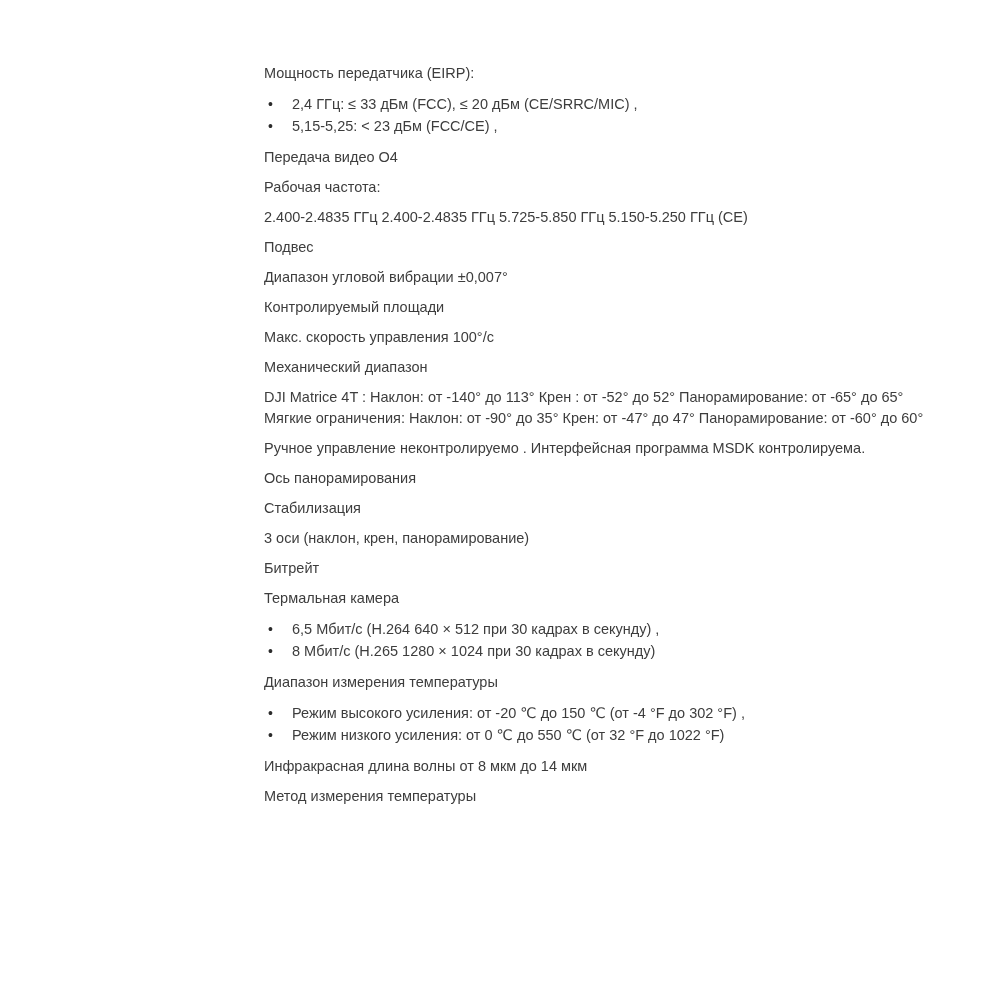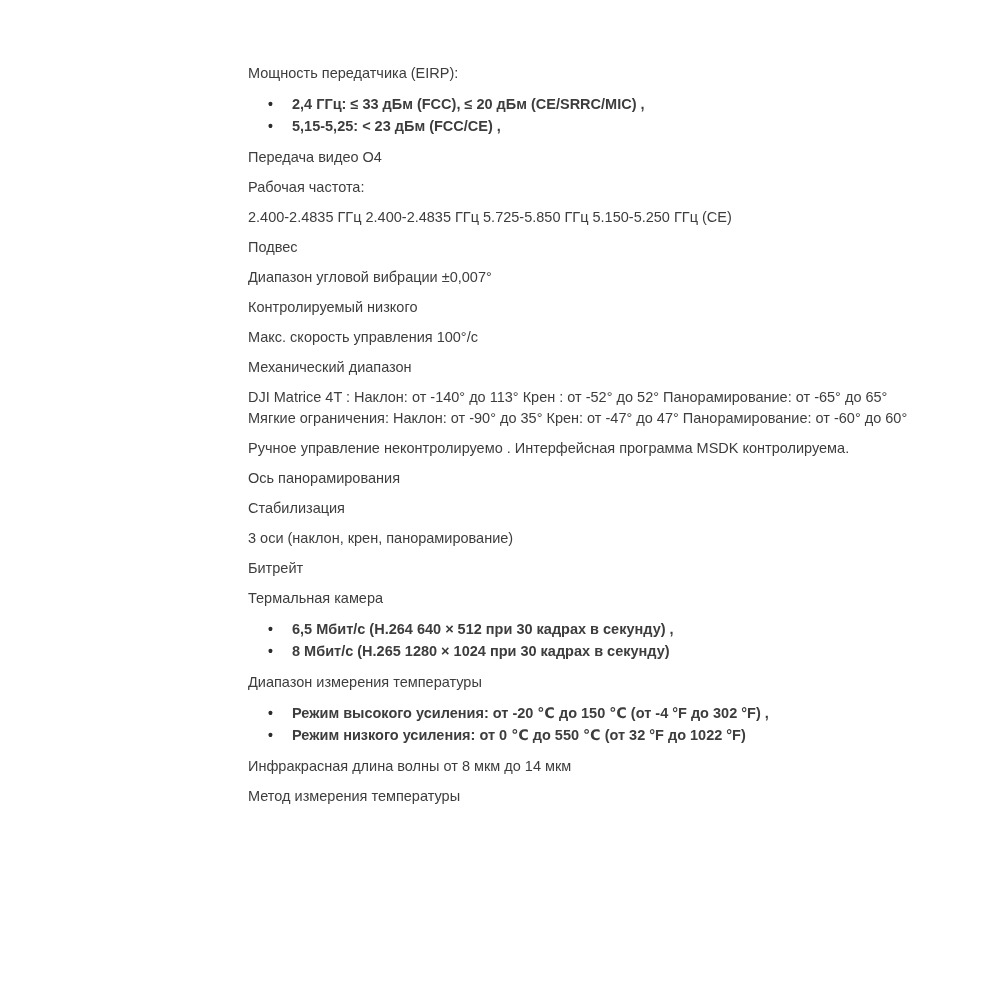--- a/index.html
+++ b/index.html
@@ -23,7 +23,7 @@
     font-size: 14.5px;
   }
   p.para {
-    margin: 0 0 9px 0;
+    margin: 0 0 9px 16px;
     line-height: 21px;
     white-space: pre-line;
   }

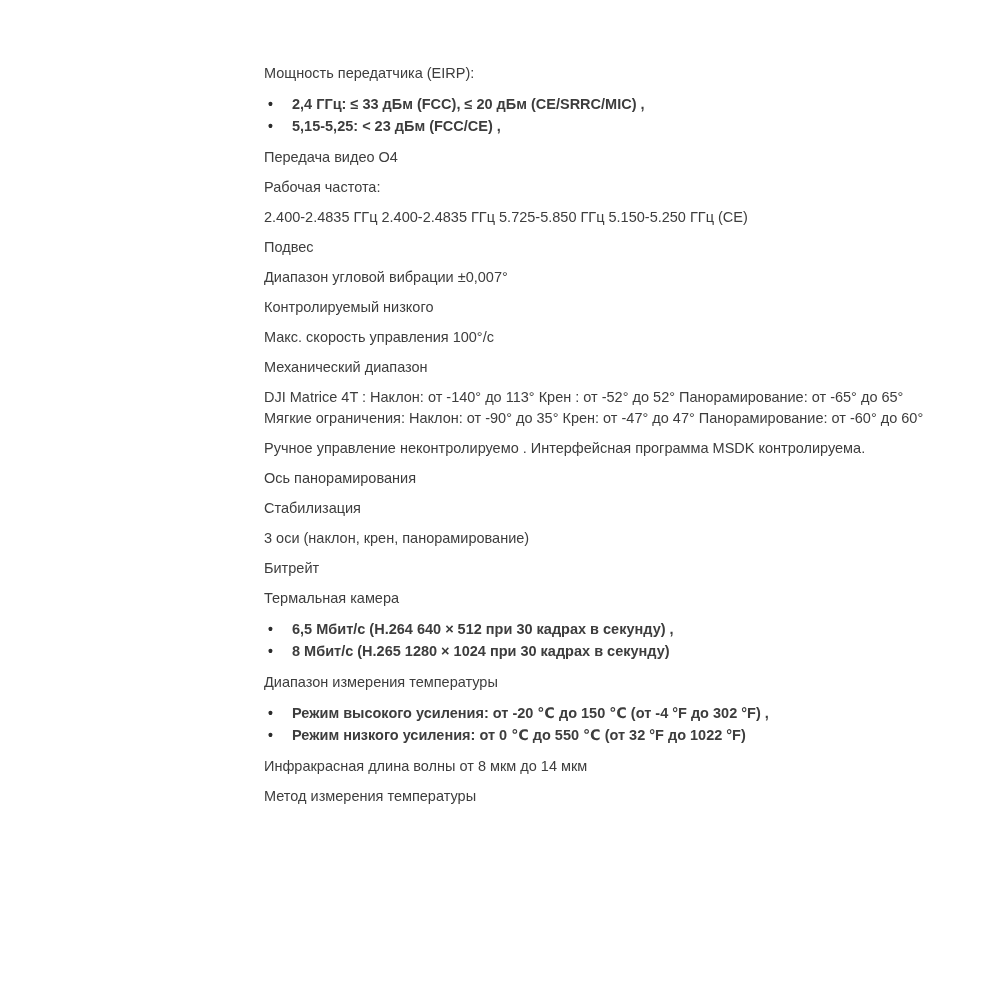--- a/index.html
+++ b/index.html
@@ -31,7 +31,6 @@
     list-style: none;
     margin: 2px 0 10px 0;
     padding: 0 0 0 20px;
-    font-weight: bold;
   }
   ul.blist li {
     line-height: 22px;

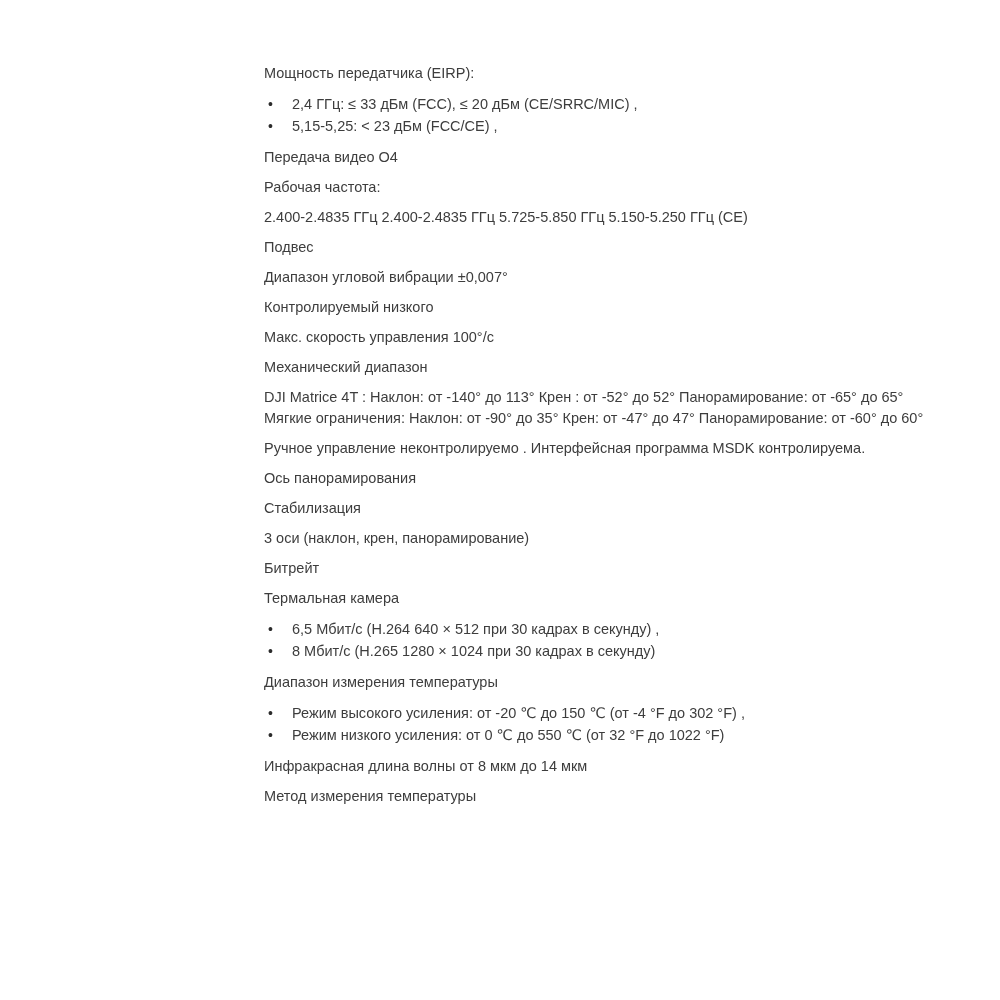--- a/index.html
+++ b/index.html
@@ -58,7 +58,7 @@
     <p class="para">2.400-2.4835 ГГц 2.400-2.4835 ГГц 5.725-5.850 ГГц 5.150-5.250 ГГц (CE)</p>
     <p class="para">Подвес</p>
     <p class="para">Диапазон угловой вибрации ±0,007°</p>
-    <p class="para">Контролируемый низкого</p>
+    <p class="para">Контролируемый площади</p>
     <p class="para">Макс. скорость управления 100°/с</p>
     <p class="para">Механический диапазон</p>
     <p class="para">DJI Matrice 4T : Наклон: от -140° до 113° Крен : от -52° до 52° Панорамирование: от -65° до 65°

....

# WORK REQUEST:
Every record should come back exactly as it is, though none of the pictures should.

# ANSWER TO THE EXERCISE:
--- a/index.html
+++ b/index.html
@@ -23,7 +23,7 @@
     font-size: 14.5px;
   }
   p.para {
-    margin: 0 0 9px 0;
+    margin: 0 0 9px 16px;
     line-height: 21px;
     white-space: pre-line;
   }

--- a/index.html
+++ b/index.html
@@ -31,7 +31,6 @@
     list-style: none;
     margin: 2px 0 10px 0;
     padding: 0 0 0 20px;
-    font-weight: bold;
   }
   ul.blist li {
     line-height: 22px;

--- a/index.html
+++ b/index.html
@@ -58,7 +58,7 @@
     <p class="para">2.400-2.4835 ГГц 2.400-2.4835 ГГц 5.725-5.850 ГГц 5.150-5.250 ГГц (CE)</p>
     <p class="para">Подвес</p>
     <p class="para">Диапазон угловой вибрации ±0,007°</p>
-    <p class="para">Контролируемый низкого</p>
+    <p class="para">Контролируемый площади</p>
     <p class="para">Макс. скорость управления 100°/с</p>
     <p class="para">Механический диапазон</p>
     <p class="para">DJI Matrice 4T : Наклон: от -140° до 113° Крен : от -52° до 52° Панорамирование: от -65° до 65°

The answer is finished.